At the gate, instead of making for Starkfield, he turned the sorrel to the right, up the Bettsbridge road. Mattie sat silent, giving no sign of surprise; but after a moment she said: “Are you going round by Shadow Pond?”

He laughed and answered: “I knew you’d know!”

She drew closer under the bearskin, so that, looking sideways around his coat-sleeve, he could just catch the tip of her nose and a blown brown wave of hair. They drove slowly up the road between fields glistening under the pale sun, and then bent to the right down a lane edged with spruce and larch. Ahead of them, a long way off, a range of hills stained by mottlings of black forest flowed away in round white curves against the sky. The lane passed into a pine-wood with boles reddening in the afternoon sun and delicate blue shadows on the snow. As they entered it the breeze fell and a warm stillness seemed to drop from the branches with the dropping needles. Here the snow was so pure that the tiny tracks of wood-animals had left on it intricate lace-like patterns, and the bluish cones caught in its surface stood out like ornaments of bronze.

Ethan drove on in silence till they reached a part of the wood where the pines were more widely spaced; then he drew up and helped Mattie to get out of the sleigh. They passed between the aromatic trunks, the snow breaking crisply under their feet, till they came to a small sheet of water with steep wooded sides. Across its frozen surface, from the farther bank, a single hill rising against the western sun threw the long conical shadow which gave the lake its name. It was a shy secret spot, full of the same dumb melancholy that Ethan felt in his heart.

He looked up and down the little pebbly beach till his eye lit on a fallen tree-trunk half submerged in snow.

“There’s where we sat at the picnic,” he reminded her.

The entertainment of which he spoke was one of the few that they had taken part in together: a “church picnic” which, on a long afternoon of the preceding summer, had filled the retired place with merry-making.
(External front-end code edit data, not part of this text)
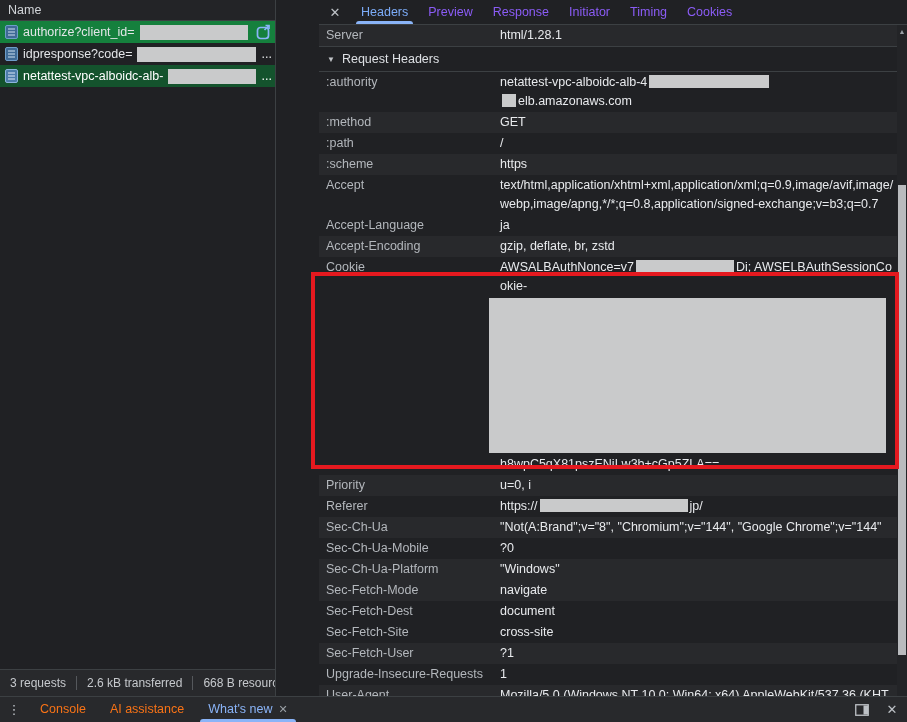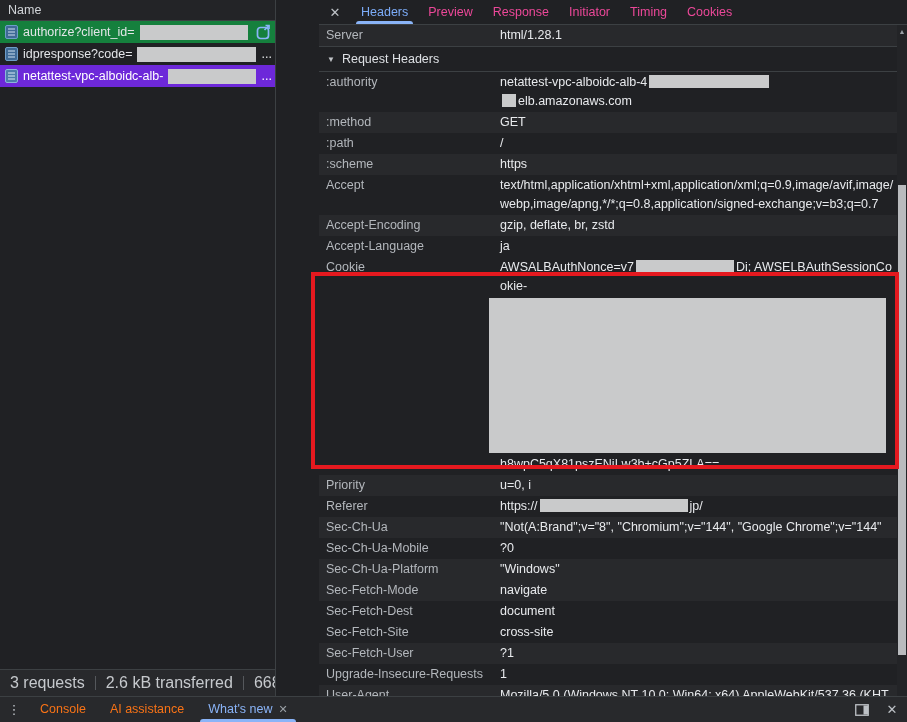"Preview" .tab { color: #ec4899 -> #8b5cf6 }
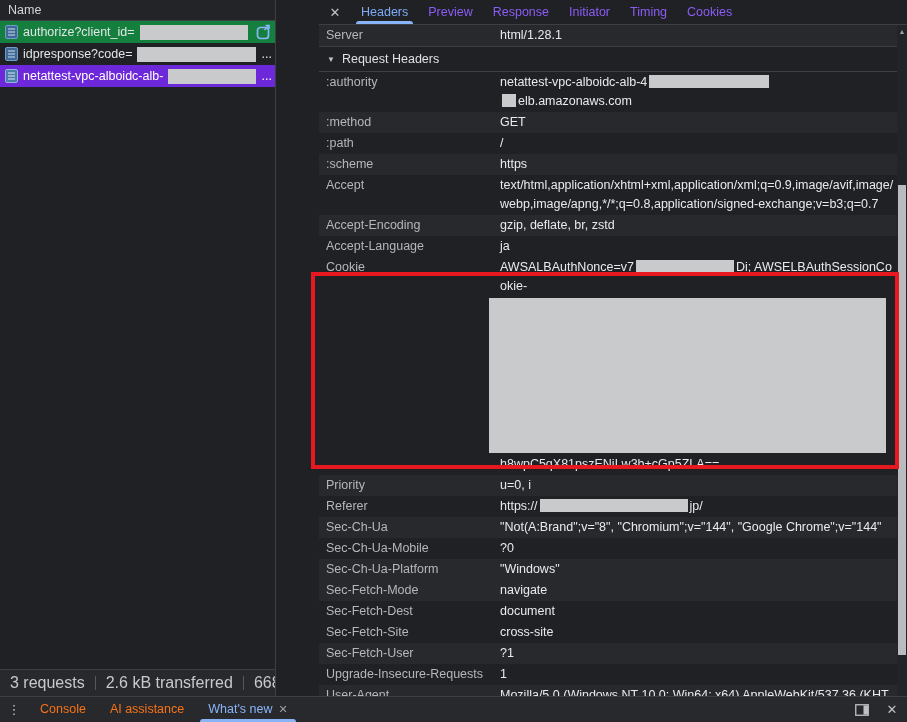"netattest-vpc-alboidc-alb-" .request-row.selected { background: #6d28d9 -> #14532d }
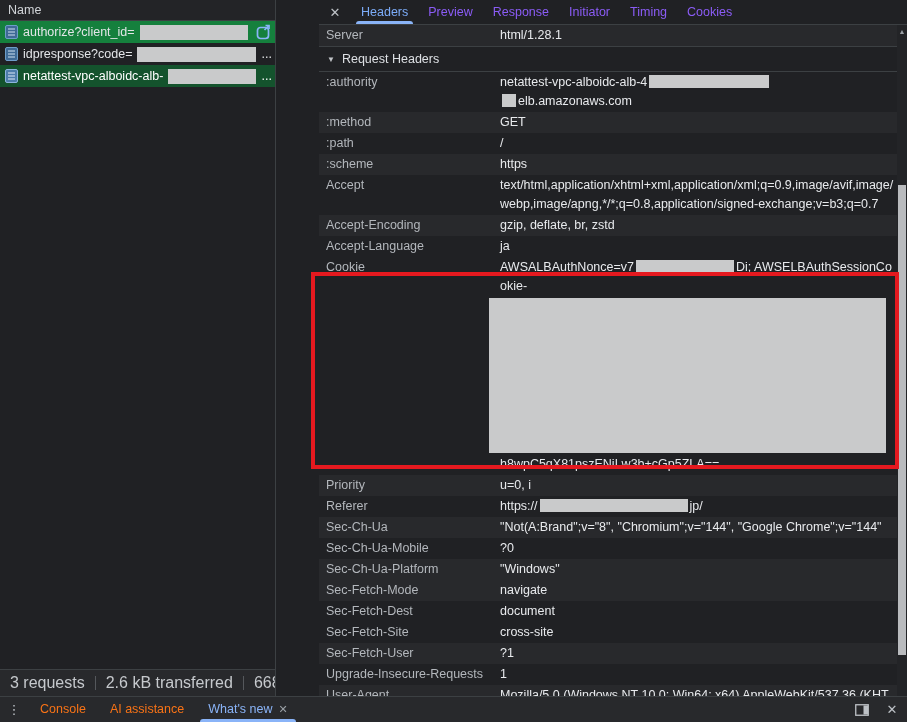"Accept-Encoding" div.hrow { order: before "Accept-Language" -> after "Accept-Language" }
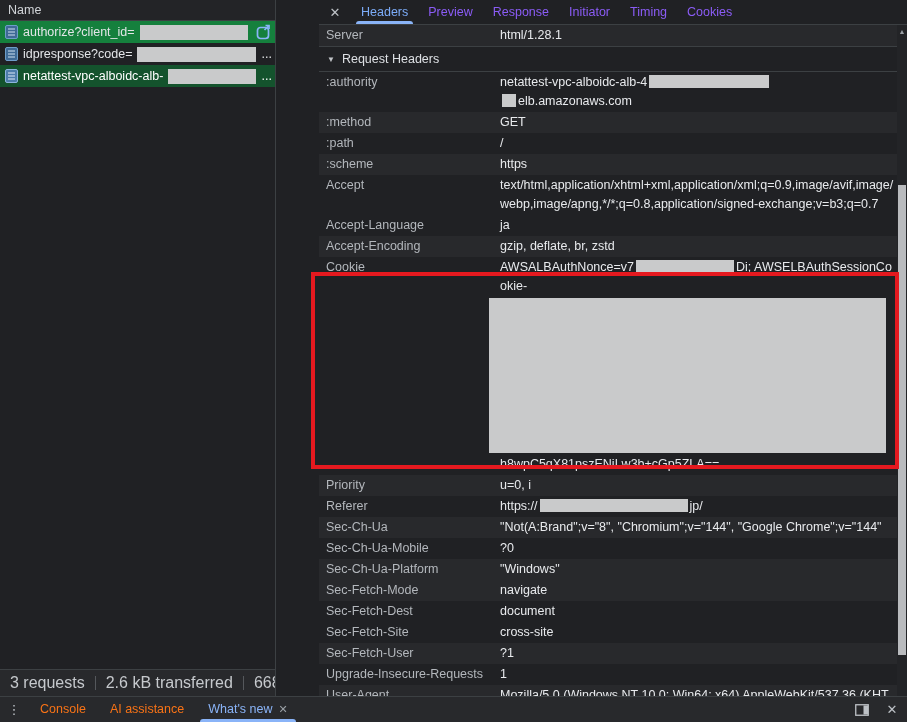"3 requests" .status-bar { font-size: 16px -> 12px }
Mattie had begged him to go with her but he had refused. Then, toward sunset, coming down from the mountain where he had been felling timber, he had been caught by some strayed revellers and drawn into the group by the lake, where Mattie, encircled by facetious youths, and bright as a blackberry under her spreading hat, was brewing coffee over a gipsy fire. He remembered the shyness he had felt at approaching her in his uncouth clothes, and then the lighting up of her face, and the way she had broken through the group to come to him with a cup in her hand. They had sat for a few minutes on the fallen log by the pond, and she had missed her gold locket, and set the young men searching for it; and it was Ethan who had spied it in the moss.... That was all; but all their intercourse had been made up of just such inarticulate flashes, when they seemed to come suddenly upon happiness as if they had surprised a butterfly in the winter woods....

“It was right there I found your locket,” he said, pushing his foot into a dense tuft of blueberry bushes.

“I never saw anybody with such sharp eyes!” she answered.

She sat down on the tree-trunk in the sun and he sat down beside her.